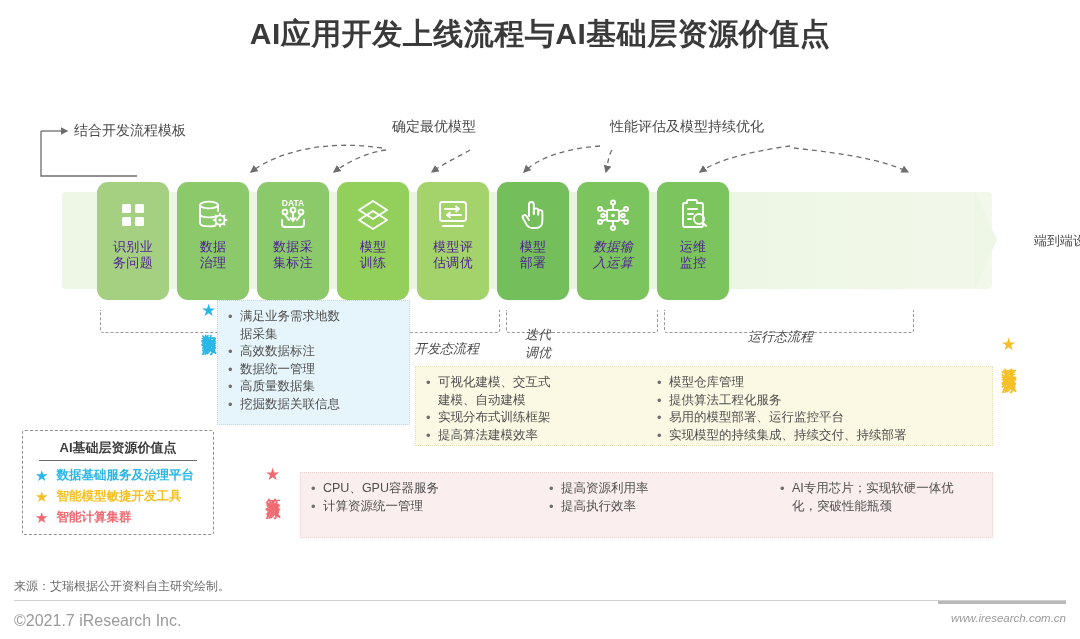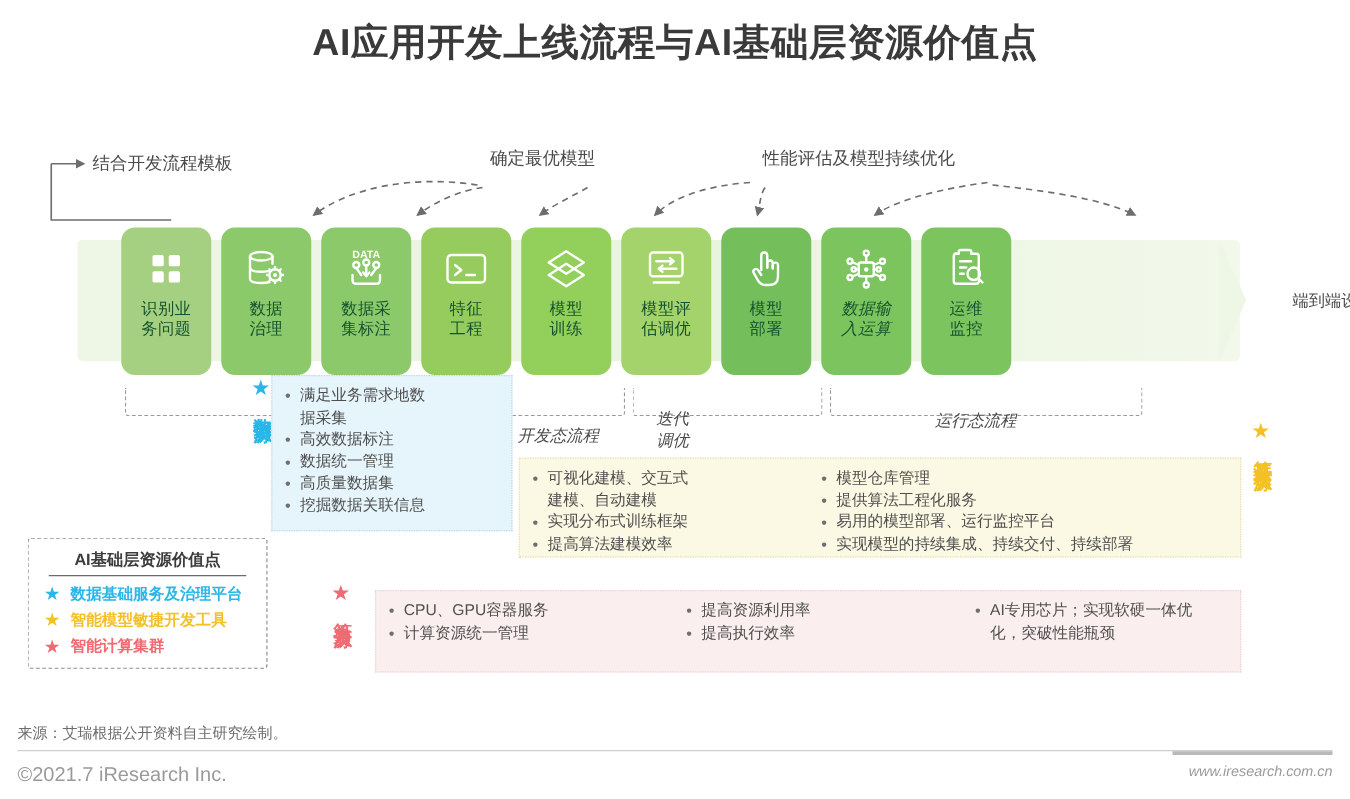"识别业" .step .lbl { color: #14532d -> #4c1d95 }
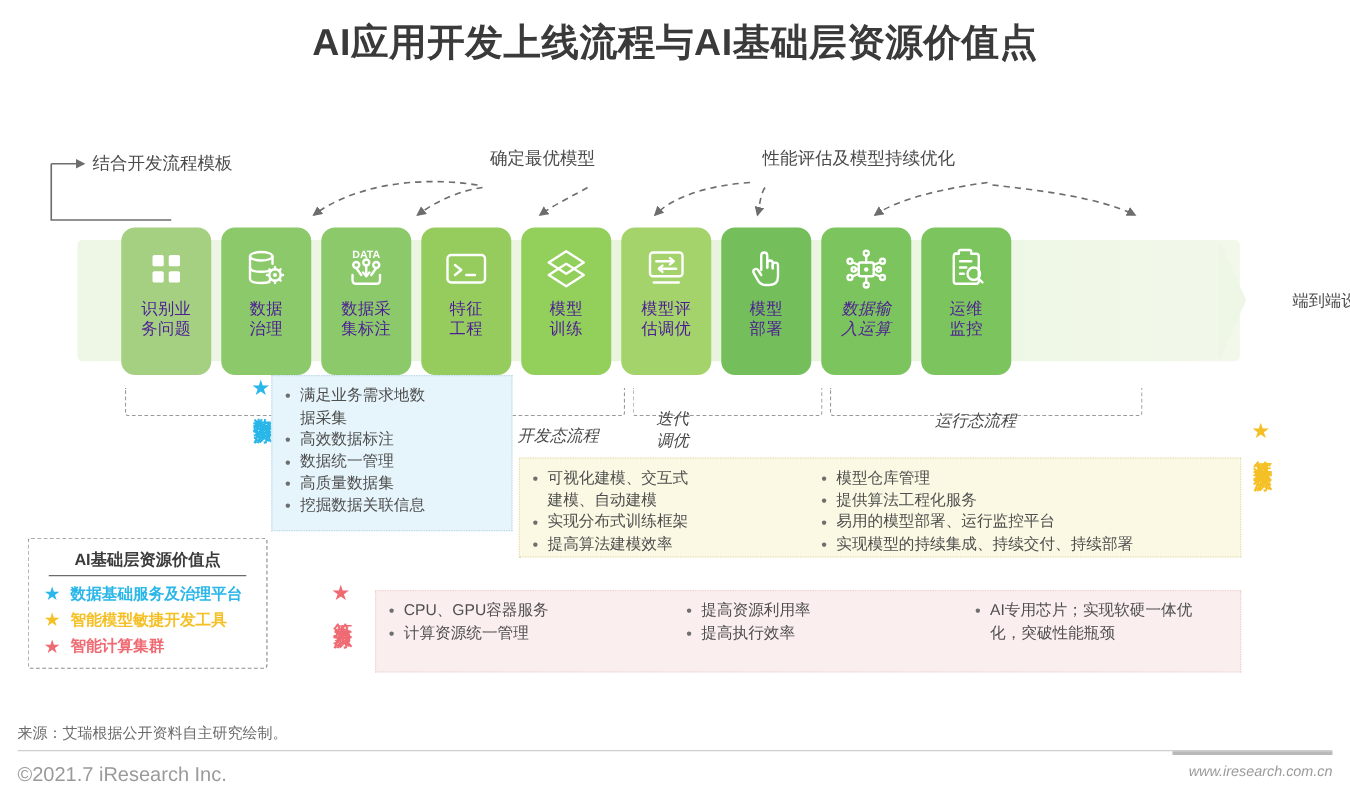"特征" div.step { html: <div> <div> <svg> <rect></rect> <path></path> <path></path> </svg> </div> <div> <span>特征</span> <span>工程</span> </div> </div> -> none }
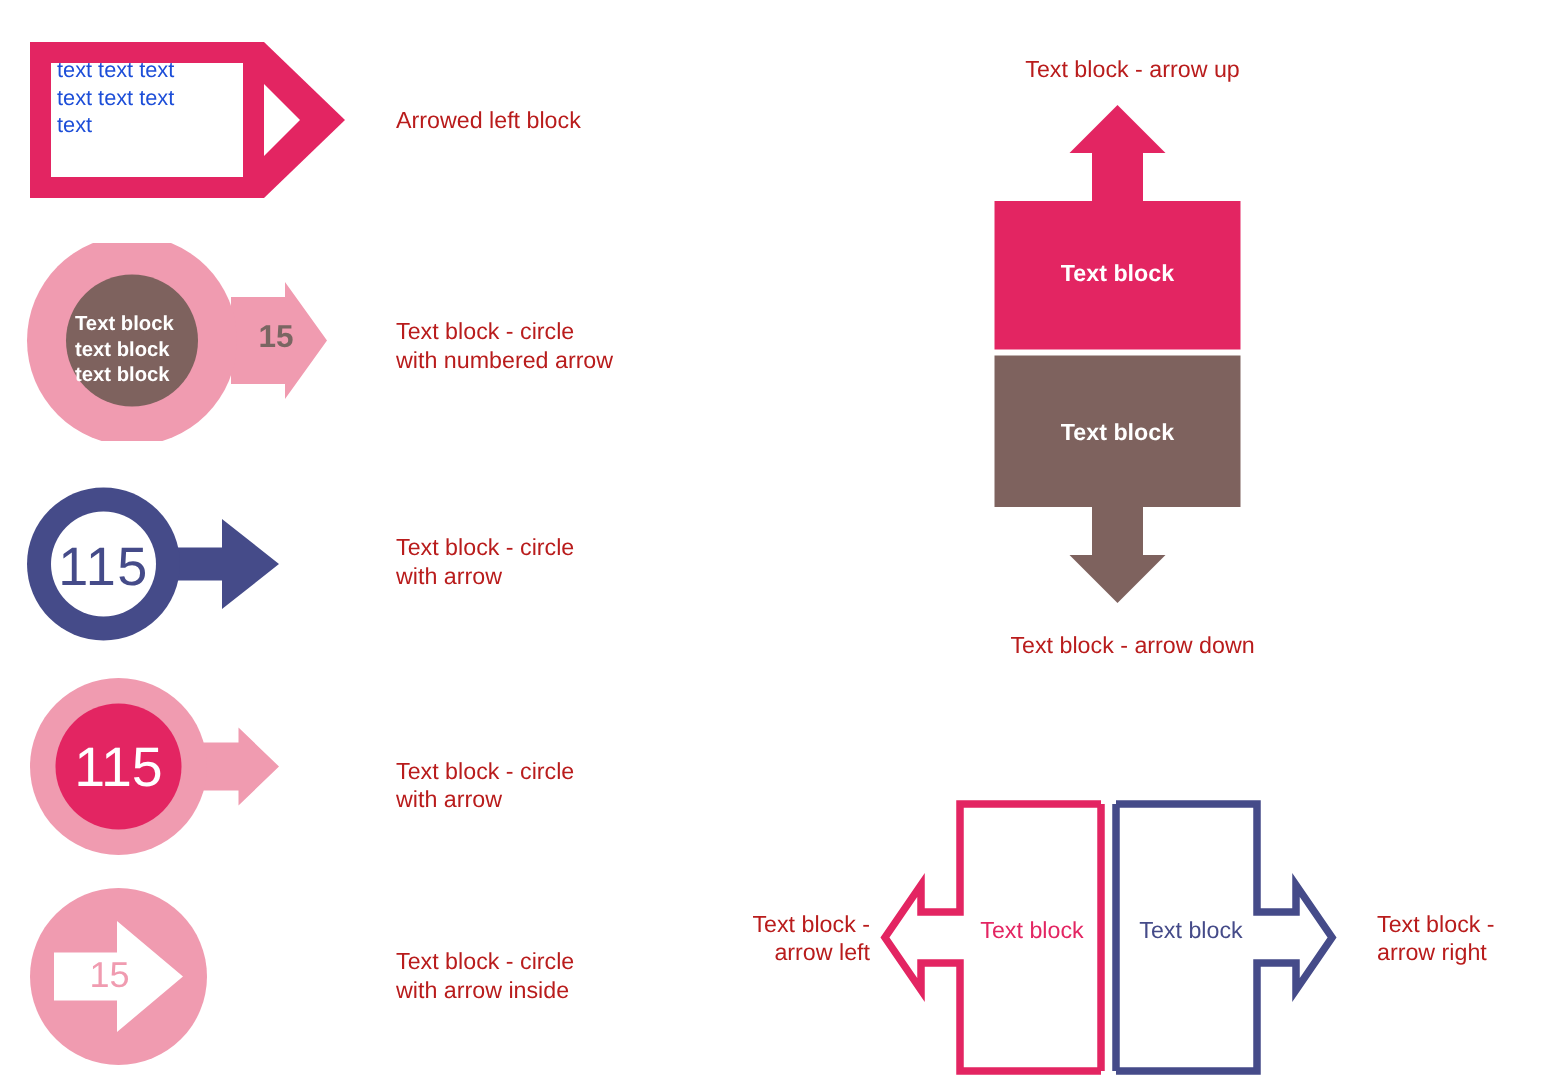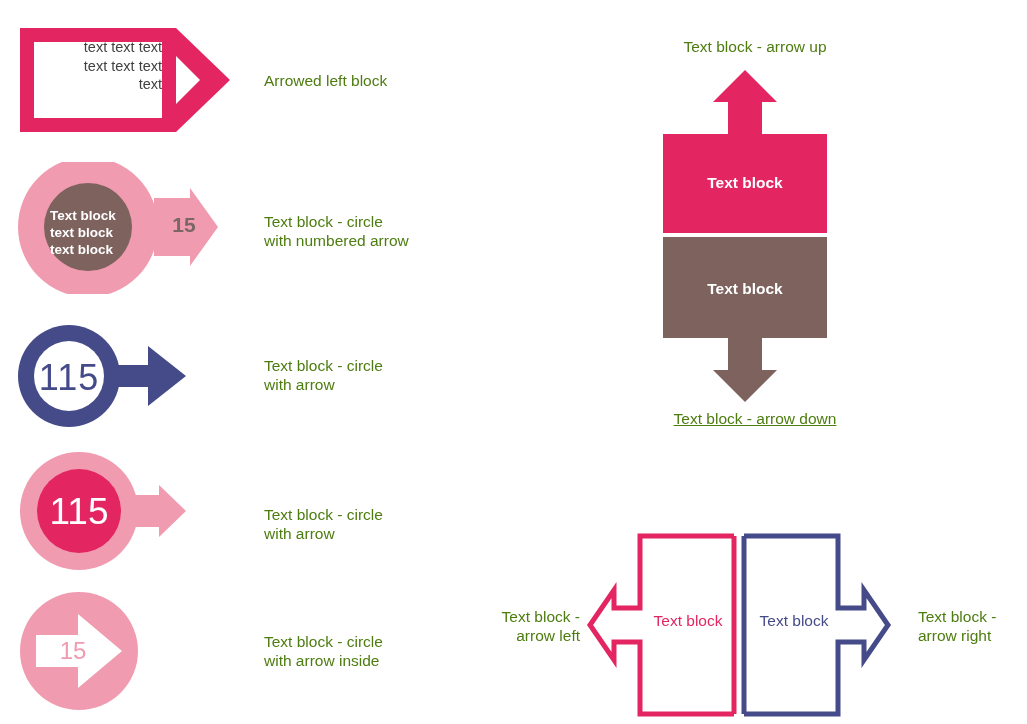"text text text" div.shape-text-plain { color: #404040 -> #1d4ed8; text-align: right -> none }
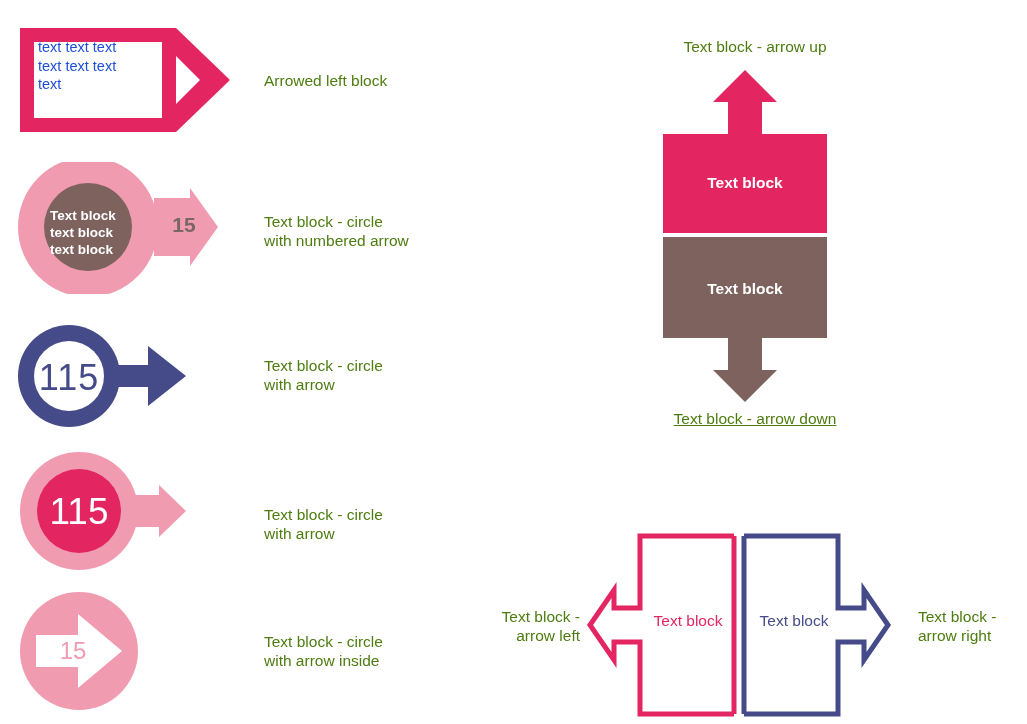"Text block - arrow up" .caption { color: #4d7c0f -> #b91c1c }
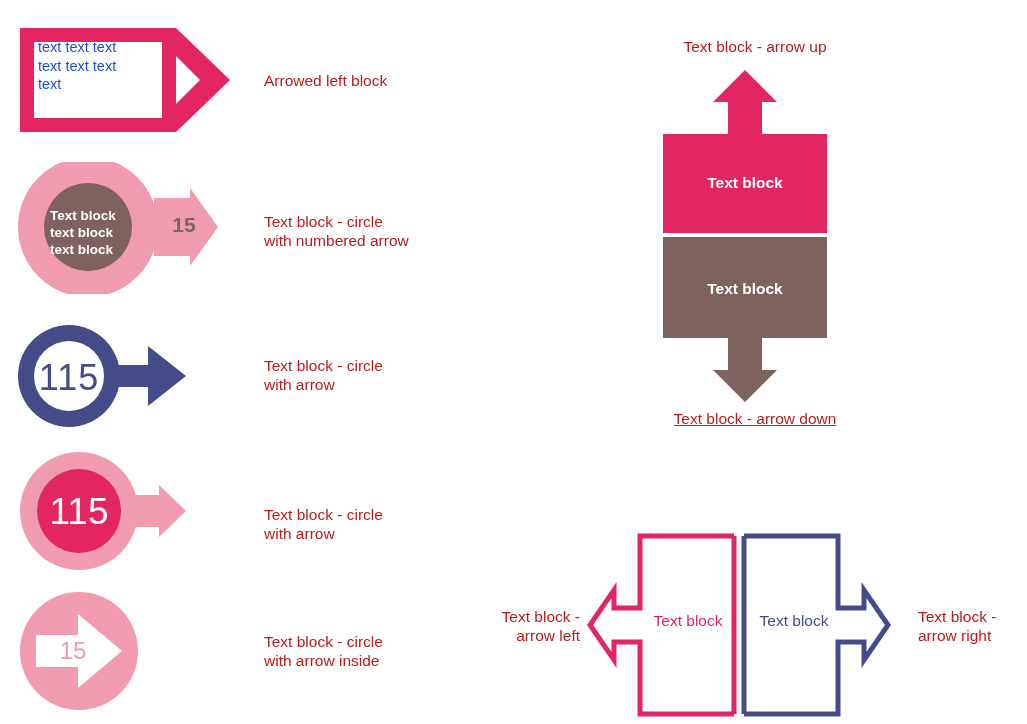"Text block - arrow down" div.abs { text-decoration: underline -> none; top: 409px -> 421px }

● **PROBLEM**
Only the lines from the one with "html: <div> <div>" to the last line of the listing, inclusive, are to be set down, exactly as they stand and without pictures.

● **RESULT FOR THIS EXERCISE**
"特征" div.step { html: <div> <div> <svg> <rect></rect> <path></path> <path></path> </svg> </div> <div> <span>特征</span> <span>工程</span> </div> </div> -> none }
"text text text" div.shape-text-plain { color: #404040 -> #1d4ed8; text-align: right -> none }
"Text block - arrow up" .caption { color: #4d7c0f -> #b91c1c }
"Text block - arrow down" div.abs { text-decoration: underline -> none; top: 409px -> 421px }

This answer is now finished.